▶ [WHAT IS REQUIRED] Copy out exactly the lines from the start of the data to the line containing "- 12 | Enrolment | 8". Include both.

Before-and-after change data
┌──

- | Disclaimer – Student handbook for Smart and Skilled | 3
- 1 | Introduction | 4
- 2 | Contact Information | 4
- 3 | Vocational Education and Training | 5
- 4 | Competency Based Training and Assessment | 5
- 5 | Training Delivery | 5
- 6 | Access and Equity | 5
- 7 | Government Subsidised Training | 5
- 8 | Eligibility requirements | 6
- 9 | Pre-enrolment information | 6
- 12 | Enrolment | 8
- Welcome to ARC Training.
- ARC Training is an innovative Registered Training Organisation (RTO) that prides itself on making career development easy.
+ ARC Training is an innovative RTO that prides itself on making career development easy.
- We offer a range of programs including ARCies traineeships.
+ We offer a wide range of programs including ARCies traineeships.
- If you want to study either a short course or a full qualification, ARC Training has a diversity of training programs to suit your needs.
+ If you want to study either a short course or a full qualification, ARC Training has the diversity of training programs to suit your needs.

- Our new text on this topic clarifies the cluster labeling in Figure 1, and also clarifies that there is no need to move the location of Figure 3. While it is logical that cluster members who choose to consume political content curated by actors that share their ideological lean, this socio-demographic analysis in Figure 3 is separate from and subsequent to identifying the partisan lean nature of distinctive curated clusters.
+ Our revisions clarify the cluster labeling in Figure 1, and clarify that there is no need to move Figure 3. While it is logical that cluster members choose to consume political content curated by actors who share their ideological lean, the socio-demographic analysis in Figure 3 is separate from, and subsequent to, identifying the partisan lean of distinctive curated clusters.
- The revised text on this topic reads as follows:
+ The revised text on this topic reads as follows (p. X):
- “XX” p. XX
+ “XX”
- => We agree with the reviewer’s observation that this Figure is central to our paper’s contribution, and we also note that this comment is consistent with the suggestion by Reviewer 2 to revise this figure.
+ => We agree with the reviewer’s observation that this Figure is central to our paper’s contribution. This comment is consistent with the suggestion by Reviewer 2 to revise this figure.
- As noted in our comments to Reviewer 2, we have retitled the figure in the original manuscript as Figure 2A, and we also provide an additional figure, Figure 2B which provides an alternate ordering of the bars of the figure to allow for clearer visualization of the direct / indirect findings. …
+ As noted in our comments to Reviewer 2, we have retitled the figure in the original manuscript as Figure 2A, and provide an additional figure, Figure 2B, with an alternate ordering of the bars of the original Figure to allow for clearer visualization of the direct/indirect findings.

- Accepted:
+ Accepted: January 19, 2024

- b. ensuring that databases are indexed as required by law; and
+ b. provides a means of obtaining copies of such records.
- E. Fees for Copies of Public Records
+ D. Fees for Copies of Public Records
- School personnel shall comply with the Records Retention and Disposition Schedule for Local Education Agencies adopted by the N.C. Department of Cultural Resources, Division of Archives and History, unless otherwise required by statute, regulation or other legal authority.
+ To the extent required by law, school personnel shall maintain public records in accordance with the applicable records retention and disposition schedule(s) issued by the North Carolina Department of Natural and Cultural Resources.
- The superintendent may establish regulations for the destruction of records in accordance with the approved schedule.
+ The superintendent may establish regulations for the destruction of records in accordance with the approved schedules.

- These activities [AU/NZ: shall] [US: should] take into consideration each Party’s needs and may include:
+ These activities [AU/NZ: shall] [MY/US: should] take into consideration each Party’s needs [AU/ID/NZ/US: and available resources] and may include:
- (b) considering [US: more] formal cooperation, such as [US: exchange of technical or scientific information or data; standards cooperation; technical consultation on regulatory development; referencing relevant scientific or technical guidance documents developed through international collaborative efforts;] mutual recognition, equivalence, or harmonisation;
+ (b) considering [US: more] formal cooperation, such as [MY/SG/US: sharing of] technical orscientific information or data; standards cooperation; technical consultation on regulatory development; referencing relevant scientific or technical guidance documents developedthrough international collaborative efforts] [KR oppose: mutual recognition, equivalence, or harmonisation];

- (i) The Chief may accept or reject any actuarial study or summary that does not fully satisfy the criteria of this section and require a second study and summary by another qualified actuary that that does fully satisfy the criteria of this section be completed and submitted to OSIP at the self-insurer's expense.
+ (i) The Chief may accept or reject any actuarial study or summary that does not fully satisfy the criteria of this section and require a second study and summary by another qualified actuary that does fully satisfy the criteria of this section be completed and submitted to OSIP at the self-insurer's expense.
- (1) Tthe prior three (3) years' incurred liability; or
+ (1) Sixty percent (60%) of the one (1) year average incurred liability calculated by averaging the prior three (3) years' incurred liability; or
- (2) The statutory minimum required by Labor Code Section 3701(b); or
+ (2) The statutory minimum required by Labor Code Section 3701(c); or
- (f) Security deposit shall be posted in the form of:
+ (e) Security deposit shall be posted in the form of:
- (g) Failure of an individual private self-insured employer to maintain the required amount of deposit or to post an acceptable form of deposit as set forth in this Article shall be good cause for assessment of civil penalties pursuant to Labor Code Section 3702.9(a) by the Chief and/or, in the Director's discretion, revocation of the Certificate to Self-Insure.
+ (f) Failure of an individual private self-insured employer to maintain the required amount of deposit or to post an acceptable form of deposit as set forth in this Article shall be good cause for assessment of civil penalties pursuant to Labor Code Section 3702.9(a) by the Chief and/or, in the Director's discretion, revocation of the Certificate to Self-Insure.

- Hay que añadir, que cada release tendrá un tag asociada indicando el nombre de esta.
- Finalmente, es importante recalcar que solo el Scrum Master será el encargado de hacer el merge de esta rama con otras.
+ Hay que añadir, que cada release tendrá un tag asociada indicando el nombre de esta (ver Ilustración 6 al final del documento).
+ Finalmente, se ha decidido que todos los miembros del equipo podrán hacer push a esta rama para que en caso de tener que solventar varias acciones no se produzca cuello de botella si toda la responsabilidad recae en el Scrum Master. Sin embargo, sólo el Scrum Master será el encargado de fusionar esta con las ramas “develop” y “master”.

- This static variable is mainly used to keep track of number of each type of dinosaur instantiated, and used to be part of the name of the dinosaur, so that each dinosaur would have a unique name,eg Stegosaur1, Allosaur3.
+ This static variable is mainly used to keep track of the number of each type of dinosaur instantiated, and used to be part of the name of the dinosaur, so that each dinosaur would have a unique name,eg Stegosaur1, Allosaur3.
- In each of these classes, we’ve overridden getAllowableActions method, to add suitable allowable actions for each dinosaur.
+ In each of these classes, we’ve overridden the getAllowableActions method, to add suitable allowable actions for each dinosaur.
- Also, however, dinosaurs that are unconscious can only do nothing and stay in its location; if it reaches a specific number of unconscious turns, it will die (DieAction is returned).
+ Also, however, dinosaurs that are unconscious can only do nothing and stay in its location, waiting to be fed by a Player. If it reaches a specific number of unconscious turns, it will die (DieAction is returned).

└──

▶ [RESULT FOR THIS EXERCISE]
- | Disclaimer – Student handbook for Smart and Skilled | 3
- 1 | Introduction | 4
- 2 | Contact Information | 4
- 3 | Vocational Education and Training | 5
- 4 | Competency Based Training and Assessment | 5
- 5 | Training Delivery | 5
- 6 | Access and Equity | 5
- 7 | Government Subsidised Training | 5
- 8 | Eligibility requirements | 6
- 9 | Pre-enrolment information | 6
- 12 | Enrolment | 8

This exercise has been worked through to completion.